The issue happens only when two Raspberry Pi devices connected directly.

When another Ethernet device is connected in the middle or on the second side, the issue disappears.

I tried to test it with linux PC on one side and both RPI4 and RPI02W works with no breaks in such installation. The connection break happens only when two Raspberry Pi devices connected together directly with ethernet cable.

pelwell commented 2 months ago

Zero 2 W does not have an Ethernet socket.

pelwell commented 2 months ago

...and therefore referring to "direct" connections is a bit misleading.

Are you providing the OTG Ethernet adaptor an external power supply?

qrp73 commented 2 months ago

Zero 2 W does not have an Ethernet socket.

yes, but as I said, I'm using USB-ethernet adapter on RTL8152 chipset. Here is the link: https://www.aliexpress.com/item/1005006625608264.html (see the last WHITE model with micro-usb connector).

Are you providing the OTG Ethernet adaptor an external power supply?

No, it's not required. RPI4 is powered form official RPI PSU. I'm power RPI02W from 2 Amps charger with 2.4 Amps USB cable. RPI02W together with OTG Ethernet adapter and connected rtlsdr consume in total max 550 mA at full 100 MBps transfer test. But the issue is reproduced without rtlsdr, so the peak current is about 275-300 mA.

Here is my measurements (taken with lab psu and DMM):

rpi02w       = 142-162 mA  (idle)
+hub        = 225 mA      (idle, no eth link)
+eth        = 275 mA       (idle & eth link active)
+eth+rtl    = 403 mA     (idle & eth link active + rtlsdr connected)
+eth+transfer = 550 mA (eth link & data transfer)

The voltage is ok, no voltage drops and no undervoltage flag.

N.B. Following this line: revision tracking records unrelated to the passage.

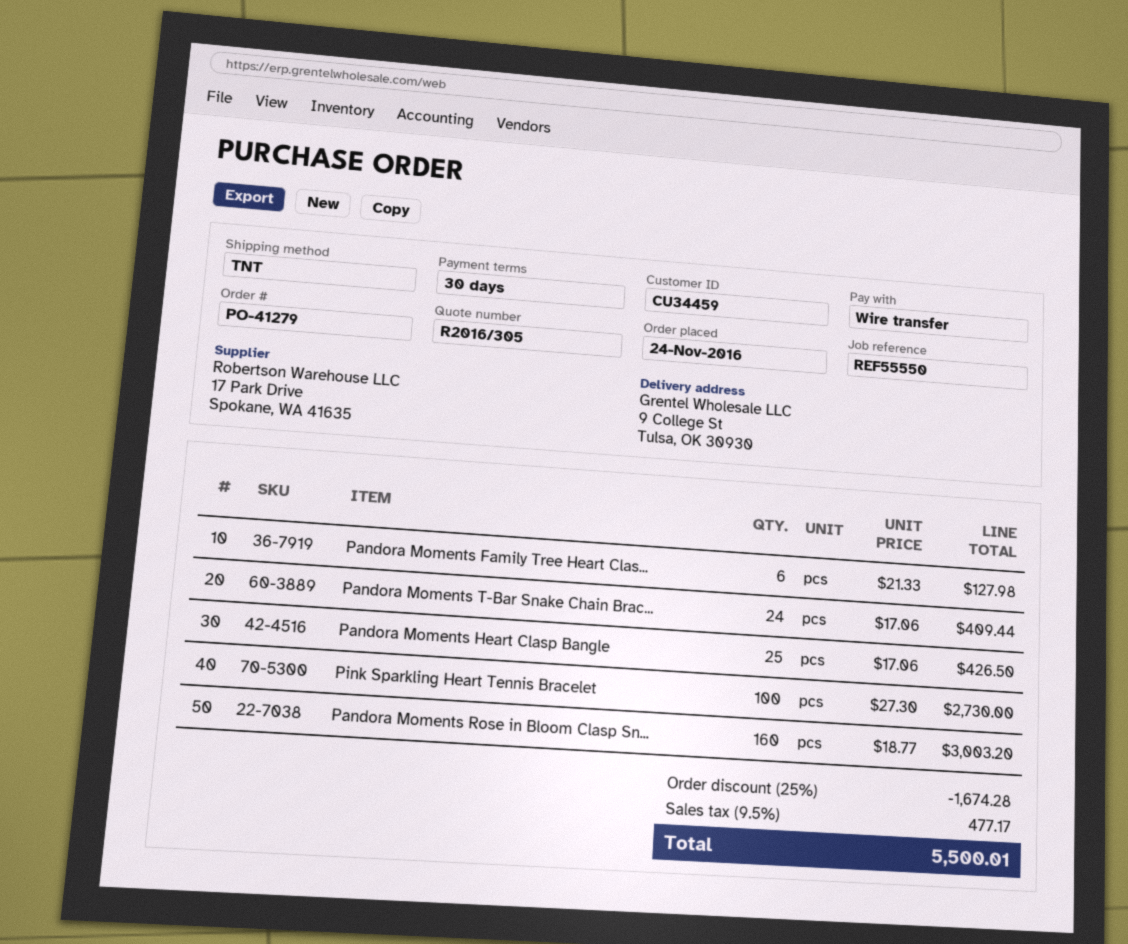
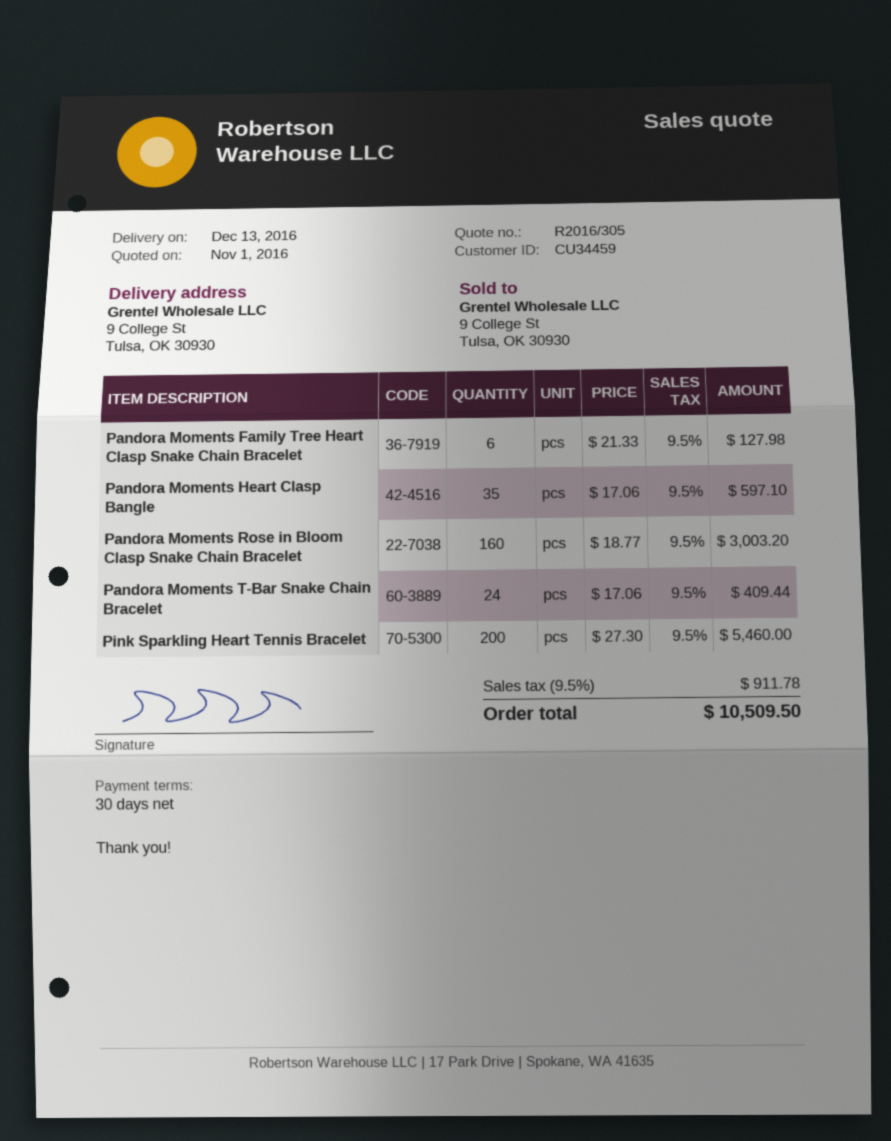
Pandora Moments Heart Clasp Bangle: 25 x 17.06 = 426.50 -> 35 x 17.06 = 597.10
Pink Sparkling Heart Tennis Bracelet: 100 x 27.30 = 2730.00 -> 200 x 27.30 = 5460.00
discount: 25% = 1674.28 -> none
tax: 9.5% = 477.17 -> 9.5% = 911.78
total: 5500.01 -> 10509.50

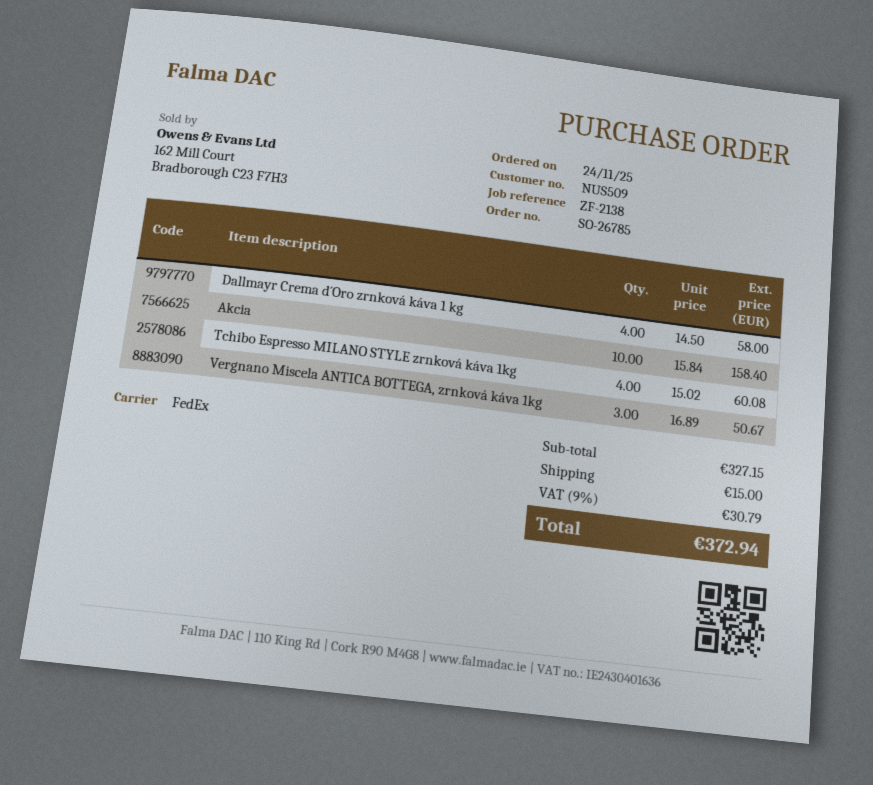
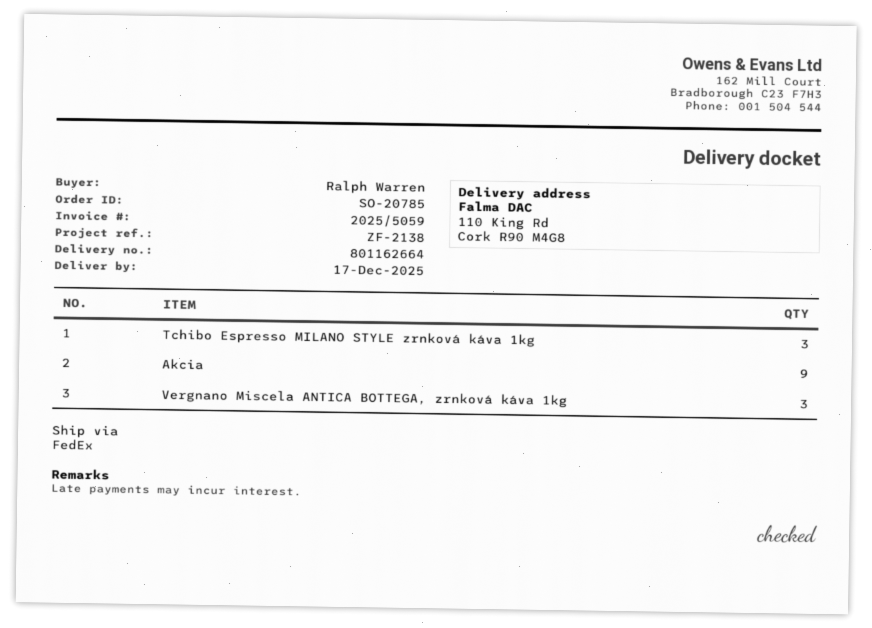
order number: SO-26785 -> SO-20785
Dallmayr Crema d´Oro zrnková káva 1 kg: 4 -> none
Akcia: 10 -> 9
Tchibo Espresso MILANO STYLE zrnková káva 1kg: 4 -> 3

The strange thing is that connection break happens when I connect two Raspberry Pi devices directly. When I put router in the middle, the issue disappears. There is no other error messages, just "Link down/up". Also there is noticeable lag in ssh session when it happens. You can notice it with just pressing some key for a long time... It looks like something stopping RPI02W for 1-2 sec, but the strange thing is that there is no high CPU spikes in htop and btop...

Also I notice that it happens more often when I run btop on RPI02W. It happens even when with idle ssh session, but it needs to wait some time, with running btop it happens almost every several seconds...

I suspect there is some issue in firmware, probably related with power save or something like that, but I'm not sure which one - RPI4 or RPI02W, because I cannot reproduce this issue when connect it to linux PC... It happens only when Raspberry Pi running on both sides.

PS: Just tried another (more short) ethernet cable, with the same result - the link is broken with some random period of time.

qrp73 commented 2 months ago

Just tried to connect it through another 100 Mbps switch (no routing, just ethernet switch), it also removes link breaks.

At a glance it looks like some issue in eth link negotiation. For some unknown reason it breaks link at random time. I think there is some error in firmware for GENET 5.0 EPHY or in firmware for RTL8152... But its reproduced only when they used together.

I think there is possible issue with Auto MDI-X feature of ethernet port. Because I'm using usual ethernet cable for connection (not cross-over cable). Ethernet port should automatically choose the MDI configuration for the cable, and since link is established it works, but it is possible that something is going wrong and it reset the link after some time. May be some bug in the firmware...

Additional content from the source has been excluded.